### What you need to do
The answer should be the records below, word for word, with every image left out.

###

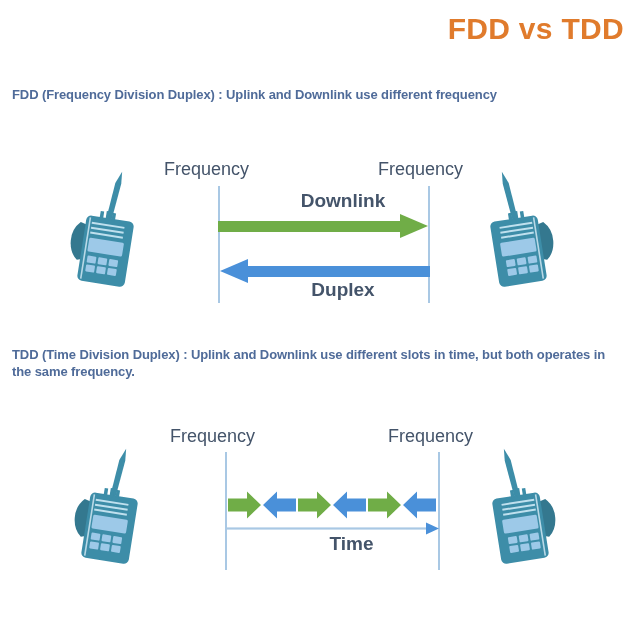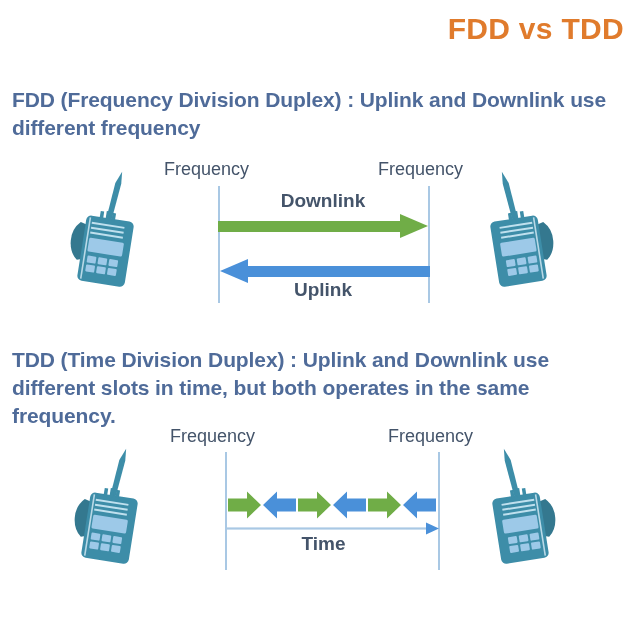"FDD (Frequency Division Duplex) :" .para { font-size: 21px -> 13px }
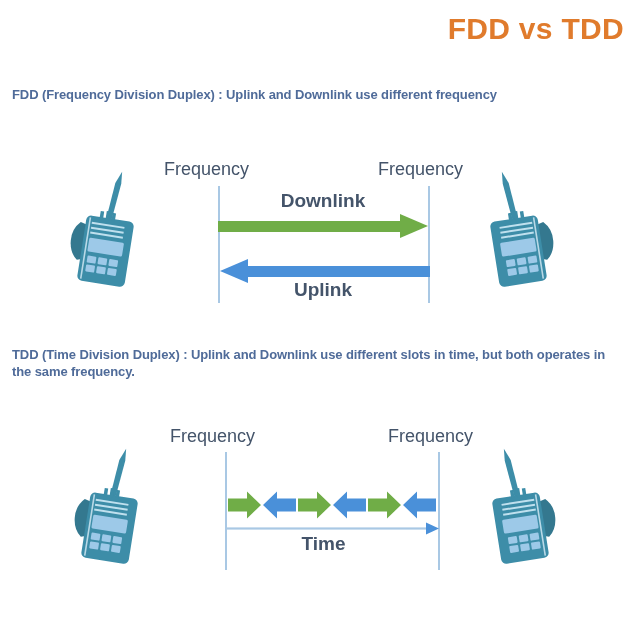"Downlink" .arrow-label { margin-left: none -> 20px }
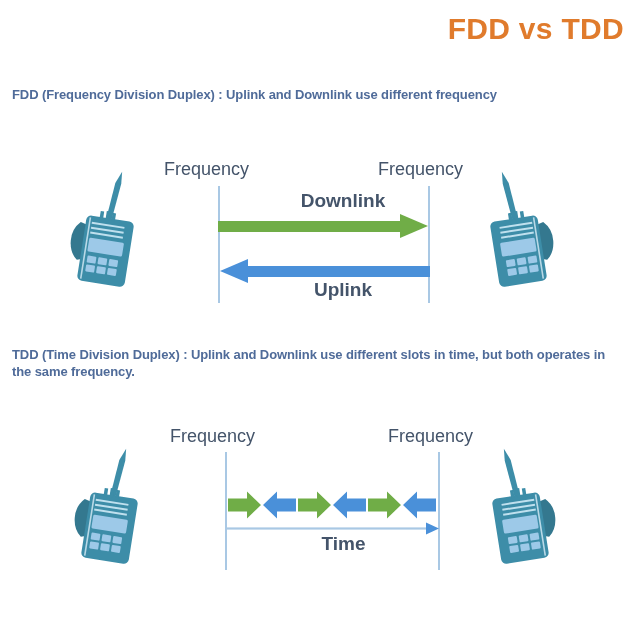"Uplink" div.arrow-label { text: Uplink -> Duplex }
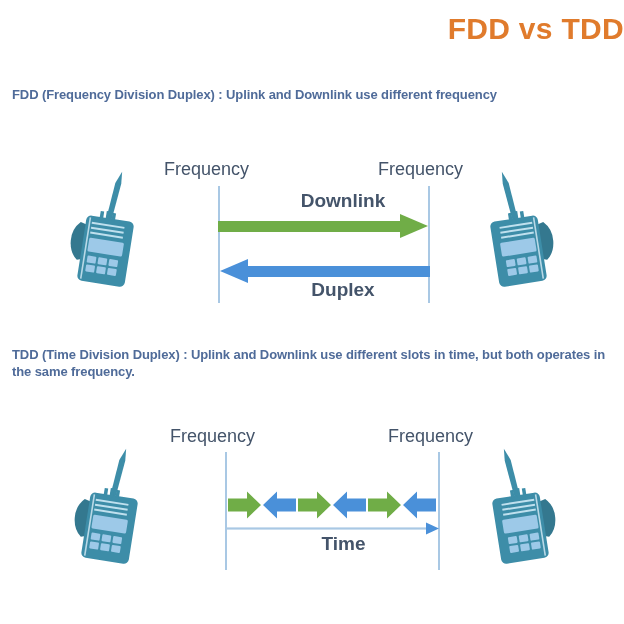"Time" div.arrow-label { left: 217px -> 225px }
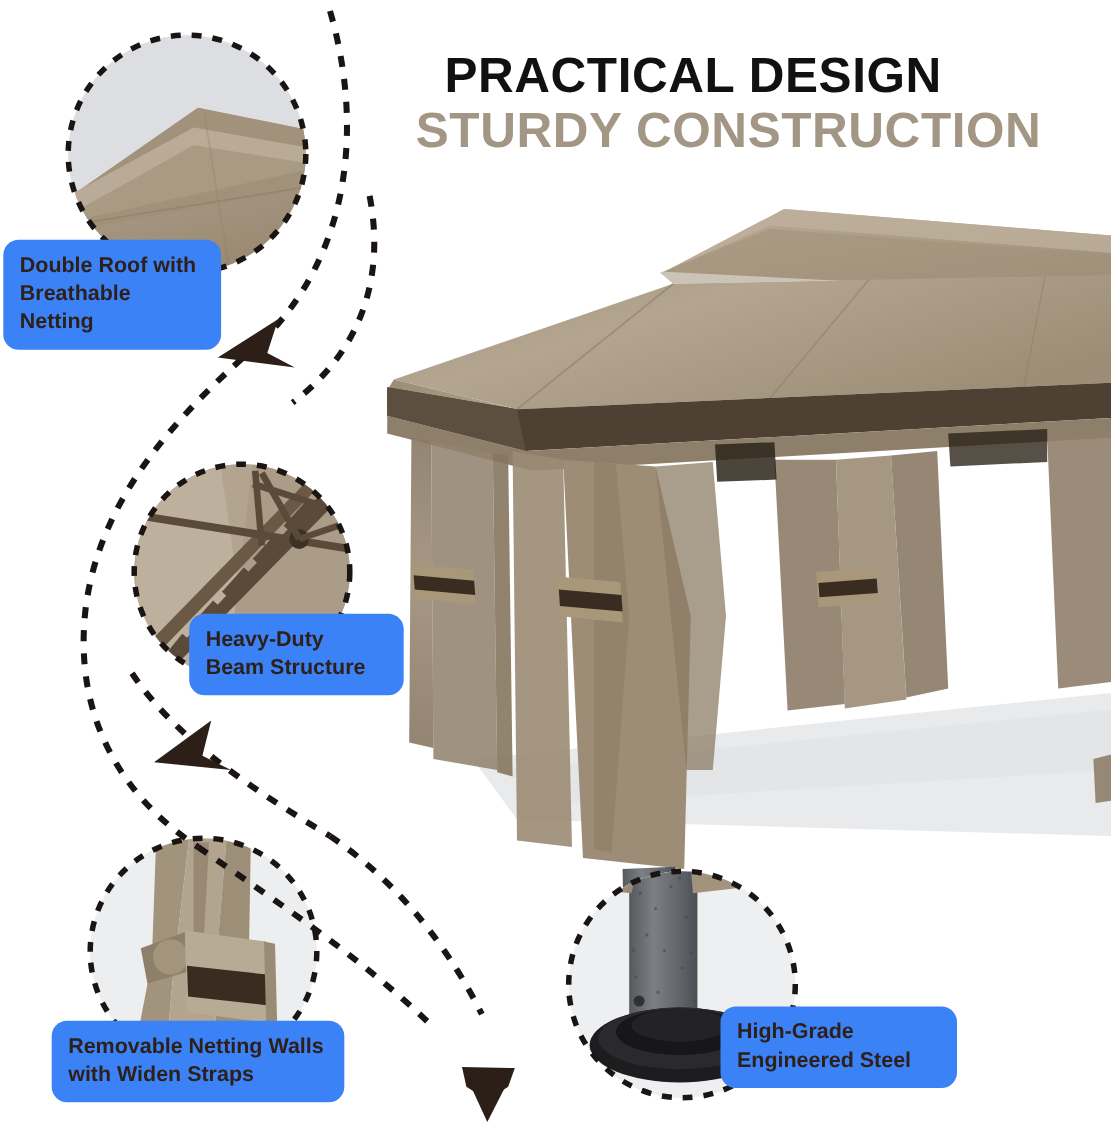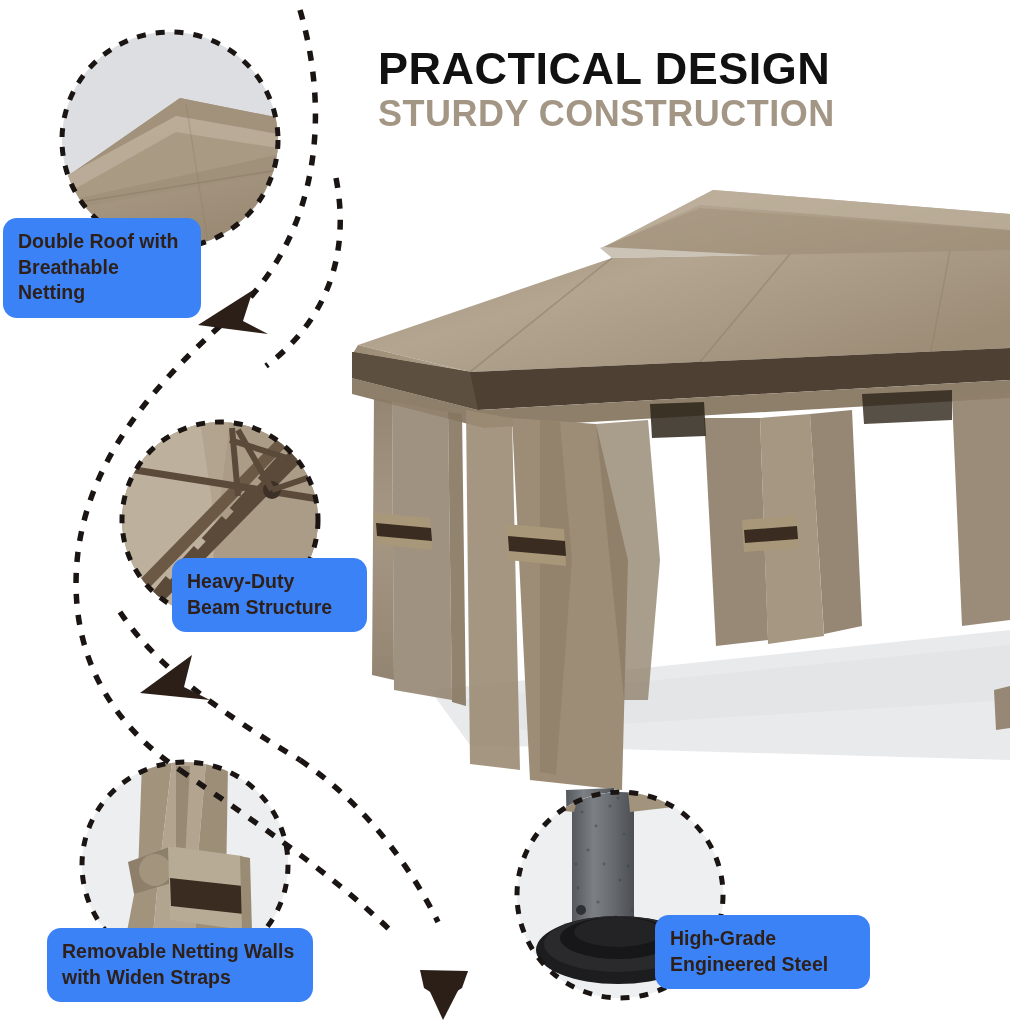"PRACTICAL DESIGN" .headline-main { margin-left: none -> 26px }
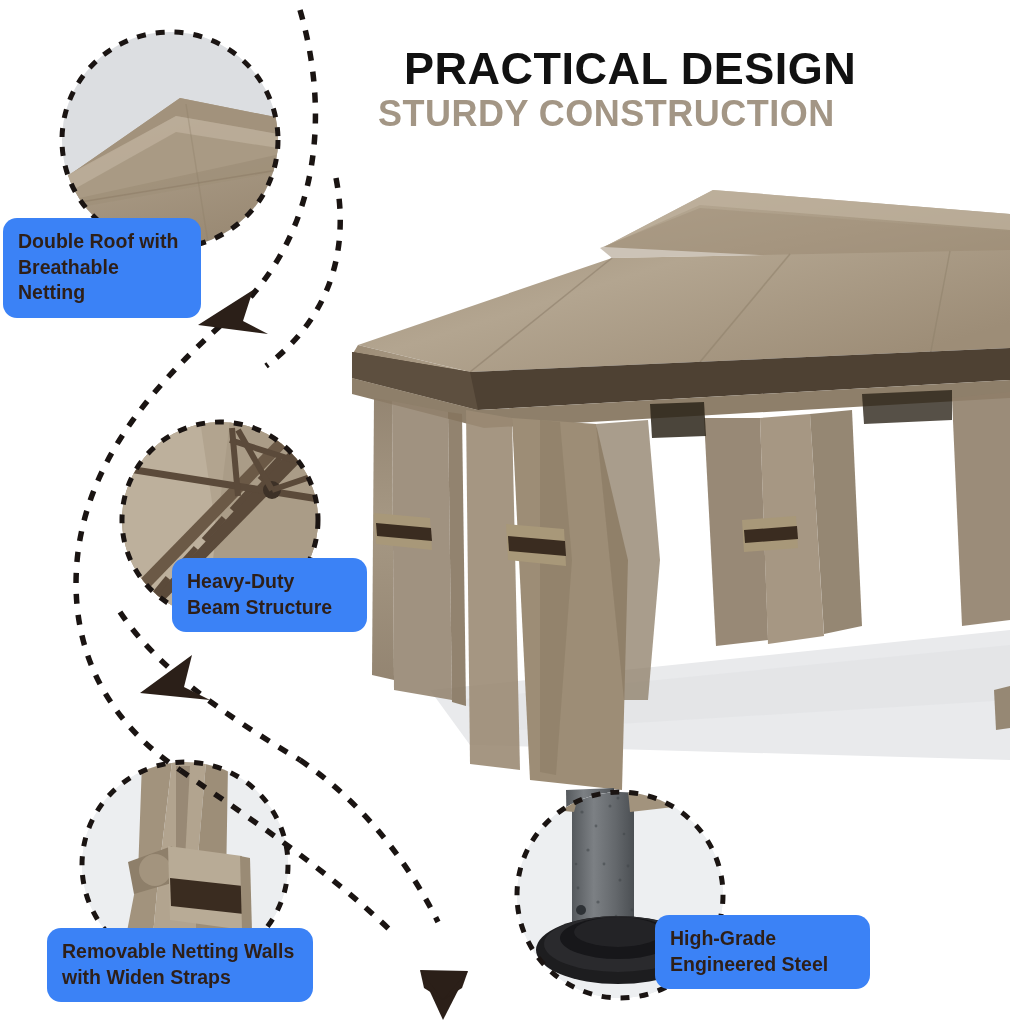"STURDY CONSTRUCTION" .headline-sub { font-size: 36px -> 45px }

###

### Answer for the task
"FDD (Frequency Division Duplex) :" .para { font-size: 21px -> 13px }
"Downlink" .arrow-label { margin-left: none -> 20px }
"Uplink" div.arrow-label { text: Uplink -> Duplex }
"Time" div.arrow-label { left: 217px -> 225px }
"PRACTICAL DESIGN" .headline-main { margin-left: none -> 26px }
"STURDY CONSTRUCTION" .headline-sub { font-size: 36px -> 45px }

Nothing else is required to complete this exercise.